The long march of liberalisation | 40 years of mobile phones

The government chose the telecommunications liberalisation flag as a priority since the first day of the Macau SAR. But it took 12 years to get there. There was a little problem called . . . CTM

“A long-term strategic goal of the Macau Special Administrative Region is to drive the development of both telecommunications and information technology. Through a liberalisation process, the government aims to provide both the business community and members of the public with a superior and cost effective telecommunications service, which supports Macau’s economy, reinforcing its international competitiveness and enhancing the standard of living. The successful liberalisation of the telecommunications market in 2001 was an important step towards realising this goal” – this was how the government spoke in 2001, following the approval of the Telecommunications Law “which outlines Macau’s telecommunications policy, including the construction, management and operation of its telecommunications network.” 

That is, from an early age the government made liberalisation its great banner for telecommunications, having begun even before approval of the law to open the market: in addition to the long established presence of Companhia de Telecomunicações de Macau (CTM), both Hutchison Telecom-Macau and SmarTone (Macau) have been offering dual-band mobile communications services in Macau since August 2001, offering freedom to mobile communications services, Internet services and value-added telecom services, and other service innovations.  

The government, it is claimed, believes that the introduction of competitive market conditions will assist in the establishment and development of a healthy telecommunications industry. 

Openness also in the Internet market: the government received an overwhelming response to its invitation in 2000 for Internet Service Provider (ISP) provisional licence applications, granting more than a dozen.  

“The granting of tentative ISP licences marked the second step of the government’s plan to open the MSAR telecommunications market, since it has become an accepted fact that the Internet plays an important role in the development of education, the economy, commerce and telecommunications,” said the government. 

Also note the opening, by mobile operators, of the number of transfer services of prepaid mobile phones, call transfer and inter-network instant messaging (SMS), respectively, in 2002, following the interconnection agreement of the mobile telecommunications operators in 2001, as well as the opening of mobile number transfer services in December of the same year. 

All this, according to the government, “ensures the establishment of an environment of fair competition as soon as possible at the beginning of the liberalisation of the mobile telecommunications market. The introduction of the competition mechanism has also led operators to reduce services.” 

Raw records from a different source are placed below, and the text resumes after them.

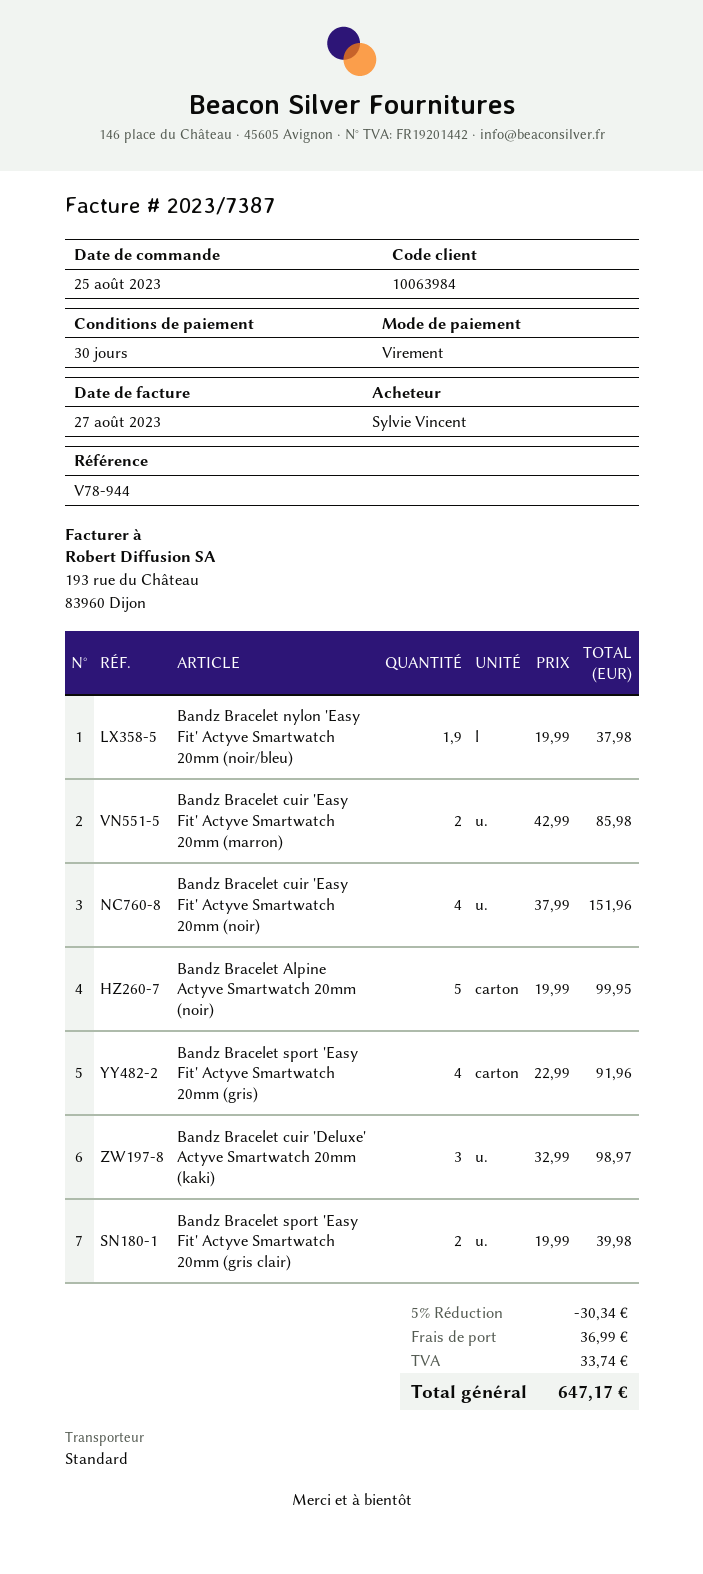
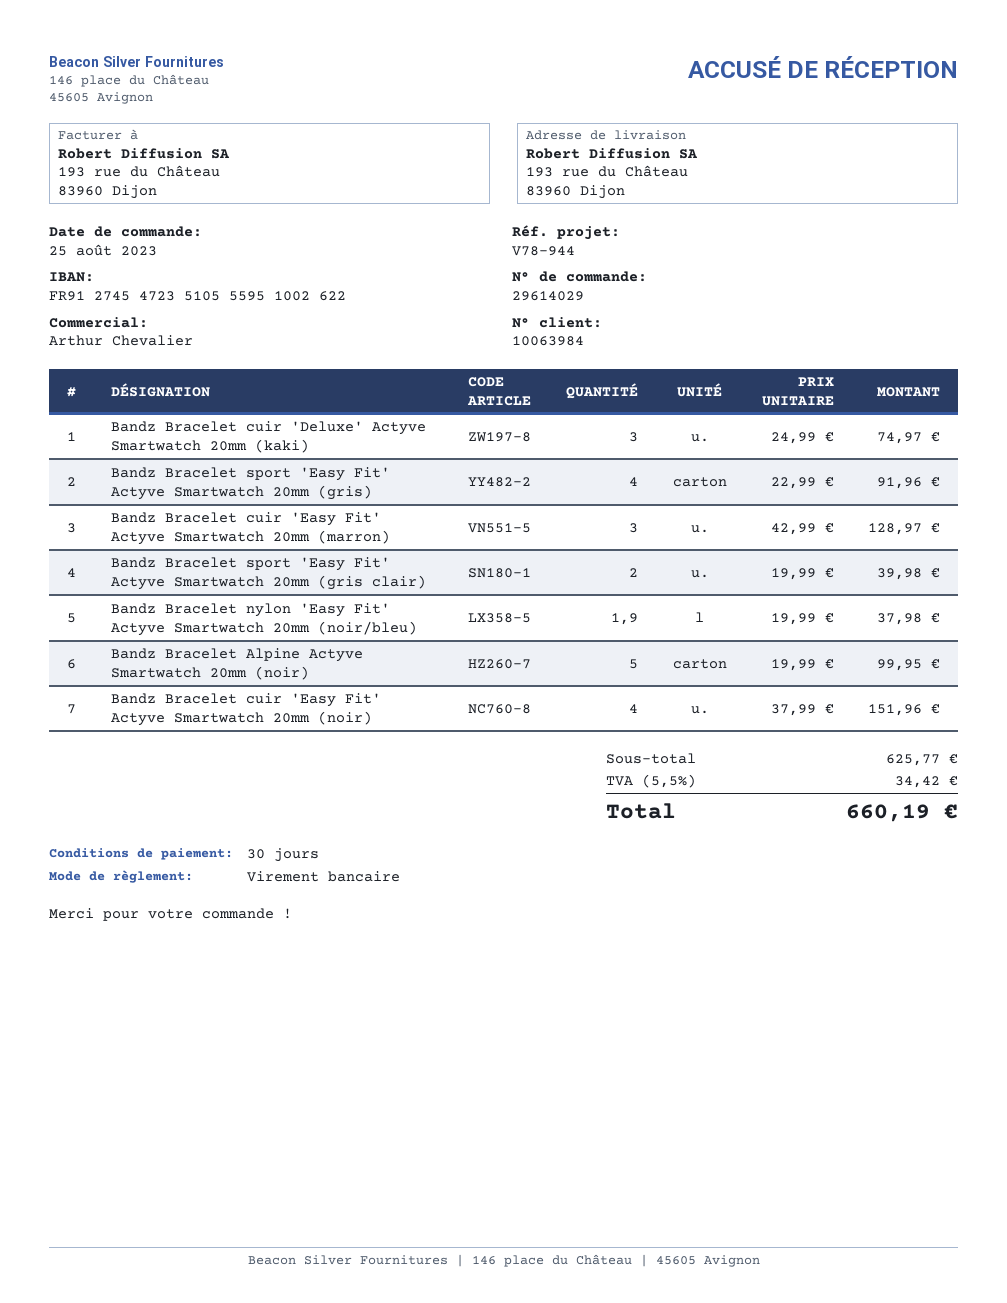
Bandz Bracelet cuir 'Easy Fit' Actyve Smartwatch 20mm (marron): 2 x 42.99 = 85.98 -> 3 x 42.99 = 128.97
Bandz Bracelet cuir 'Deluxe' Actyve Smartwatch 20mm (kaki): 3 x 32.99 = 98.97 -> 3 x 24.99 = 74.97
discount: 5% = 30.34 -> none
shipping: 36.99 -> none
tax: 33.74 -> 34.42
total: 647.17 -> 660.19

From then on, and in all the ensuing years, policymakers in the telecommunications sector have never failed to emphasise the great mantra (“the objective of the MSAR’s telecommunications policy is to gradually liberalise the public telecommunications infrastructure and service provision to maximise public benefits, create investment opportunities and enhance the competitiveness and long-term development of the economy and the community”) – although not always at the speed desired. 

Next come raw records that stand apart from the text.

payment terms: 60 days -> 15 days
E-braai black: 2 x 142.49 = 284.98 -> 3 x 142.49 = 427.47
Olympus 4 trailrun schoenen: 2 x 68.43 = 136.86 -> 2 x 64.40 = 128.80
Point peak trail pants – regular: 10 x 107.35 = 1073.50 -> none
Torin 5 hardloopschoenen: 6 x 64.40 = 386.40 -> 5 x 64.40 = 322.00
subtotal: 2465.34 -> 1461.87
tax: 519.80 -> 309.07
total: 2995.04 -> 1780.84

The years rolled on and still one company (CTM) enjoyed the exclusivity of fixed telecommunications networks and telecommunications services with the outside. In November 2009, the government and CTM signed a revised franchise contract for public telecommunications services “regarding the early opening-up of local and international network rental services, and transit services.”  

In 2012, an open tender for the provision and operation of fixed public telecommunications networks was launched. In June 2013, CTM and the new MTEL Telecommunication Company Limited were granted the licences for the provision and operation of fixed public telecommunications networks, respectively. 

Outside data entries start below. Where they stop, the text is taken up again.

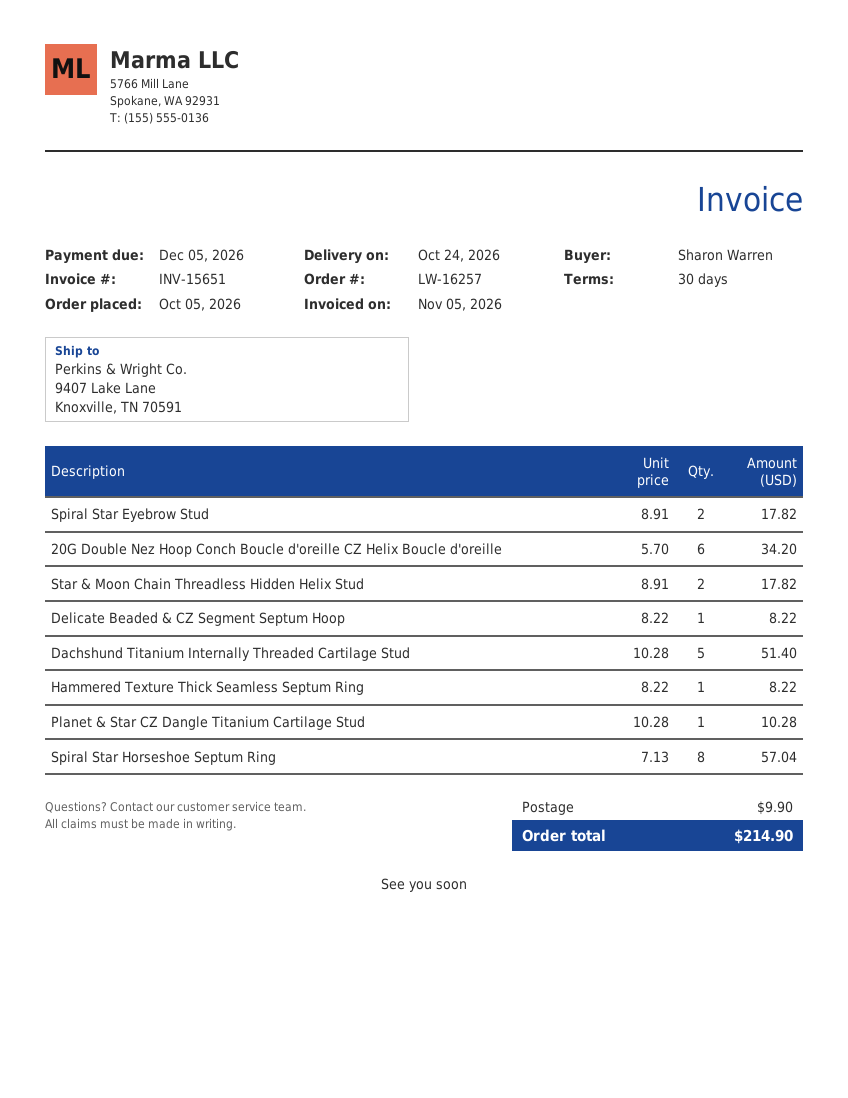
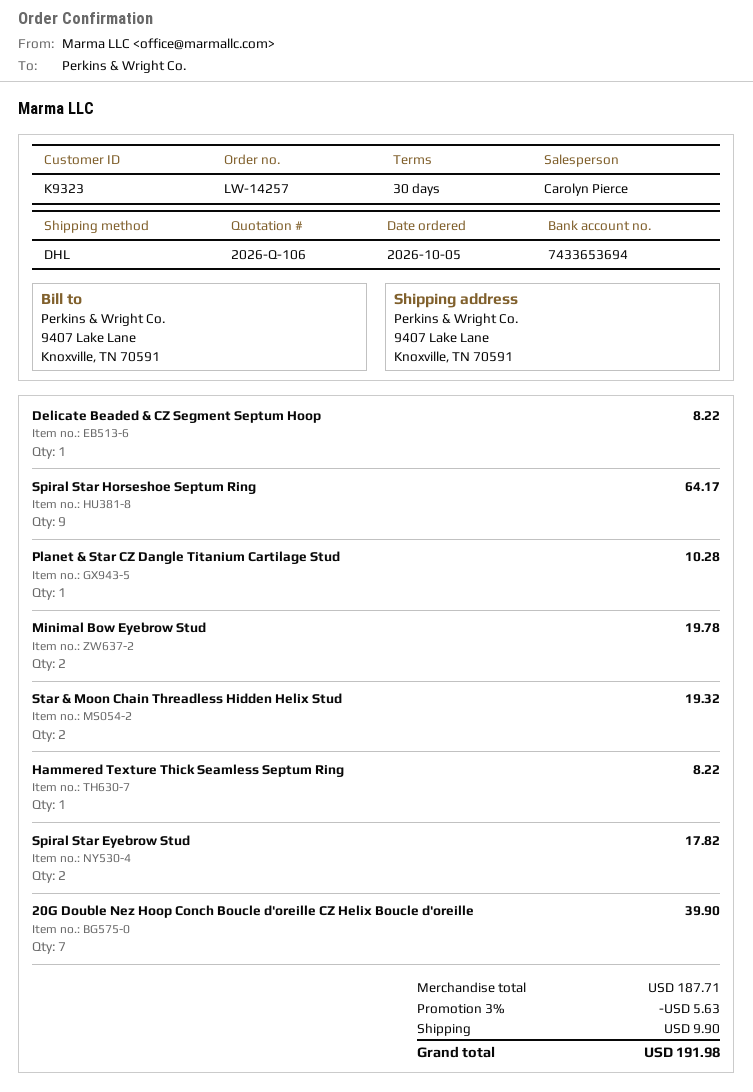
order number: LW-16257 -> LW-14257
20G Double Nez Hoop Conch Boucle d'oreille CZ Helix Boucle d'oreille: 6 for 34.20 -> 7 for 39.90
Star & Moon Chain Threadless Hidden Helix Stud: 2 for 17.82 -> 2 for 19.32
Dachshund Titanium Internally Threaded Cartilage Stud: 5 for 51.40 -> none
Spiral Star Horseshoe Septum Ring: 8 for 57.04 -> 9 for 64.17
Minimal Bow Eyebrow Stud: none -> 2 for 19.78
discount: none -> 3% = 5.63
total: 214.90 -> 191.98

And finally, “in 2012, the telecommunications market in Macau has been fully liberalised.” But this does not prevent a single company, CTM, from retaining almost the entire Internet market in Macau, with a share of 97.6 per cent, which drops to 88.3 per cent in the case of broadband customers. 

Fully liberalised? 

“The high price of local calls, the cost of the roaming service, the poor Internet service – I hardly noticed any improvements after having installed broadband – very expensive (see the cost of the same service and the monthly subscriptions in Europe), slow and with regular failures, and poor signal strength (when I get home the dominant signal is from China’s telecommunications company and I often get messages from the roaming service, as if I’m on the other side of the border) are persistent problems and for which it is not justified for years without adequate solutions,” wrote Macau lawyer Sérgio Almeida Correia in his personal blog last year – criticisms not altogether different from those made by former Legislative Assembly member Chan Meng Kam last year in an interpellation with the government.  


“Congestion of network traffic every day” 

“With regard to the two companies that have a fixed-network licence (CTM and MTel), the government has now tried to find a middle ground between the two, where both start by establishing a 100 Mbps network. It’s as if they were playing with citizens,” Director of MTel Choi Tak Meng told Portuguese language newspaper Plataforma earlier this year. “Some people are asking for a speed of 150 Mbps, other households prefer between 200 and 300 Mbps. At the very least, what both companies suggest is a 1G and 10G connection. This is truly a serious situation. There is congestion of network traffic every day.”